The Dharwar Craton is an Archean continental crust craton formed between 3.6-2.5 billion years ago (Ga), which is located in southern India and considered as the oldest part of the Indian peninsula.

Studies in the 2010s suggest that the craton can be separated into three crustal blocks since they show different accretionary history (i.e., the history of block collisions). The craton includes the western, central and eastern blocks and the three blocks are divided by several shear zones.

The lithologies of the Dharwar Craton are mainly TTG (Tonalite-trondhjemite-granodiorite) gneisses, volcanic-sedimentary greenstone sequences and calc-alkaline granitoids. The western Dharwar Craton contains the oldest basement rocks, with greenstone sequences between 3.0-3.4 Ga, whereas the central block of the craton mainly contains migmatitic TTG gneisses, and the eastern block contains 2.7 Ga greenstone belts and calc-alkaline plutons.

The formation of the basement rock of the Dharwar Craton was created by intraplate hotspots (i.e., volcanic activities caused by mantle plumes from the core-mantle boundary), the melting of subducted oceanic crust and the melting of thickened oceanic arc crust. The continuous melting of oceanic arc crust and mantle upwelling generated the TTG and sanukitoid plutons over the Dharwar Craton.

Overview of the regional geology

As the Dharwar Craton is located in southern India, it is geographically surrounded by the Arabian Sea, the Deccan Trap, the Eastern Ghats Mobile Belt and the Southern Granulite Belt.

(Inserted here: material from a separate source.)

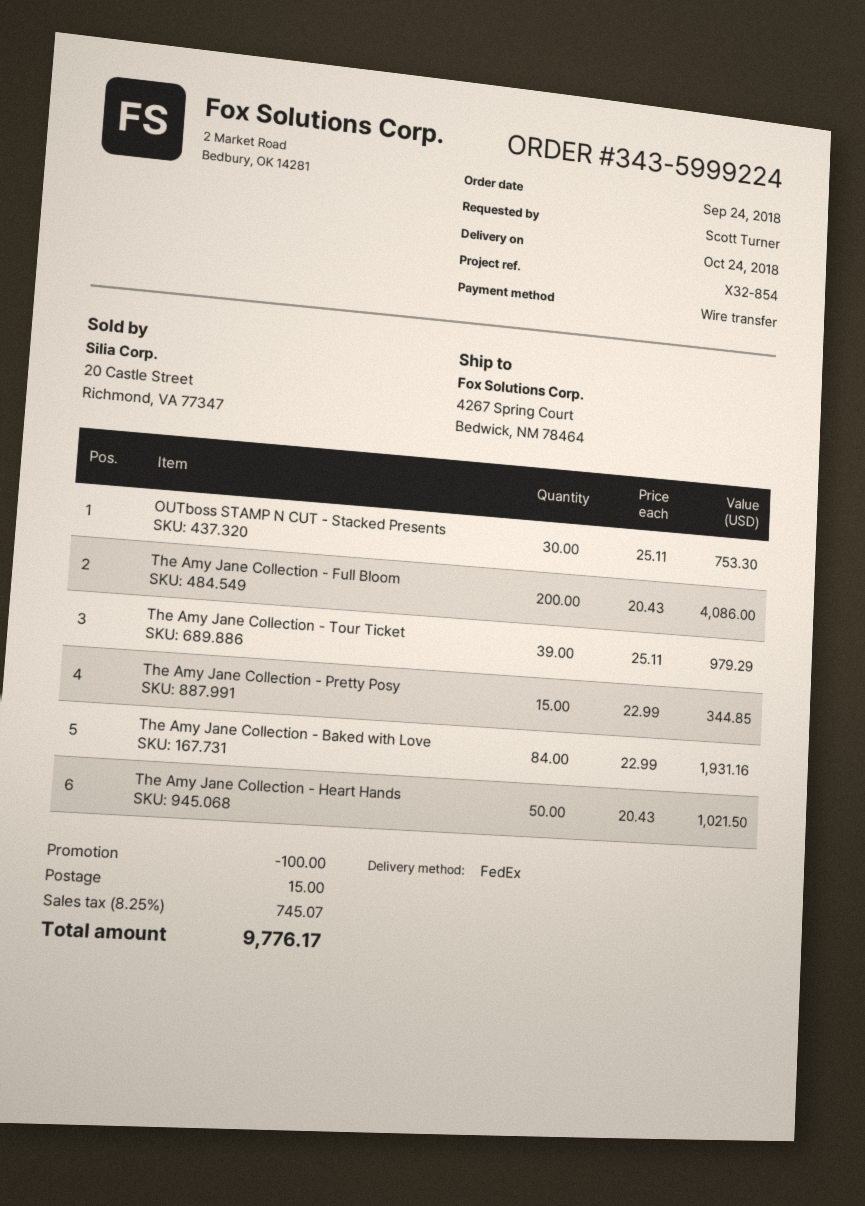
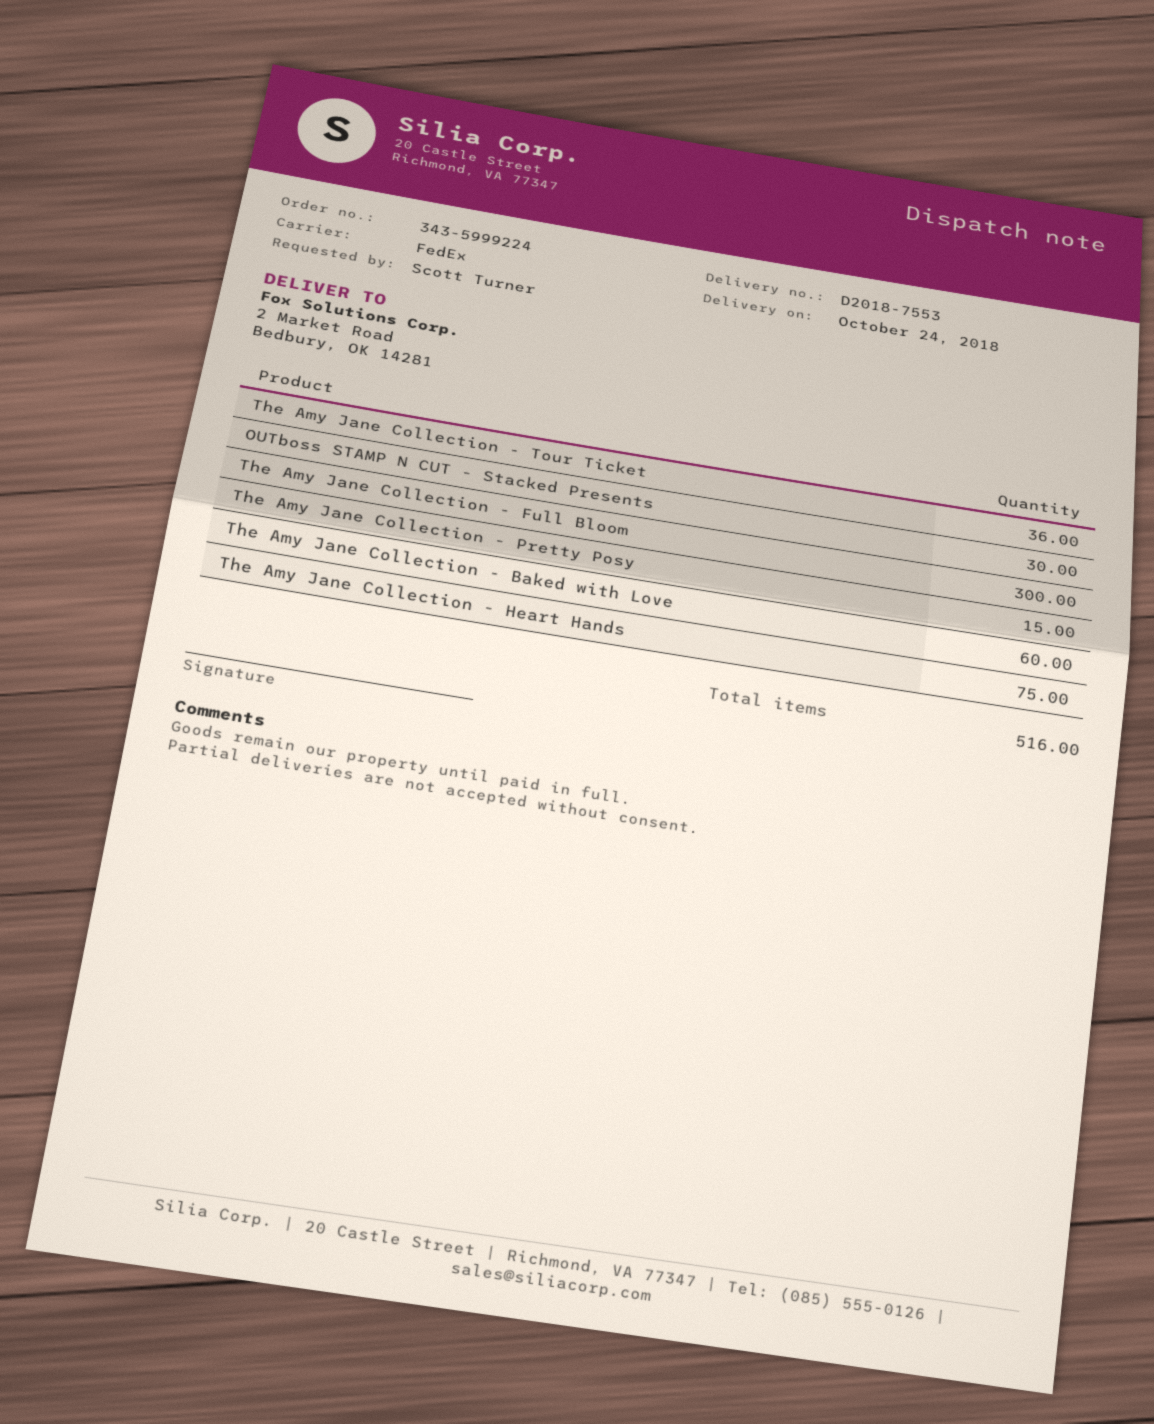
ship to: 4267 Spring Court, Bedwick, NM 78464 -> 2 Market Road, Bedbury, OK 14281
The Amy Jane Collection - Full Bloom: 200 -> 300
The Amy Jane Collection - Tour Ticket: 39 -> 36
The Amy Jane Collection - Baked with Love: 84 -> 60
The Amy Jane Collection - Heart Hands: 50 -> 75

Traditionally, the Dharwar Craton includes the western block and eastern block. The mylonite zone at the eastern boundary of the Chitradurga greenstone belt is the margin between the western block and the eastern block. The Chitradurga greenstone belt is an elongated linear supracrustal belt which is 400 km long from North to South.

Cratonisation is an important process to form a craton with sufficient and stable continental masses. In terms of the ages of the blocks, the western blocks is older with a cratonisation age around 3.0 Ga while the eastern block is younger with the cratonisation age around 2.5 Ga.

Lithologies

TTG gneisses 
TTG rocks are intrusive rocks with a granitic composition of quartz and feldspar but contain less potassium feldspar. In Archean craton, TTG rocks are usually present in batholiths formed by plate subduction and melting. Two kinds of gneisses can be found on the Dharwar Craton, which includes the typical TTG-type gneisses (i.e., traditional TTG with a major component of quartz and plagioclase) and the dark grey TTG banded gneisses (relatively more potassium feldspar than typical TTG gneisses):

Volcanic-sedimentary greenstone sequences 
Greenstone is metamorphosed mafic to ultramafic volcanic rock that formed in volcanic eruptions in the early stage of Earth formation. The volcanic-sedimentary greenstone sequence occupies the majority of the Archean crustal record, which is about 30%. The western block comprises the greenstone sequences with adequate sediments, while the central block and the eastern block comprise the greenstone sequences with adequate volcanic rocks but minor sediments.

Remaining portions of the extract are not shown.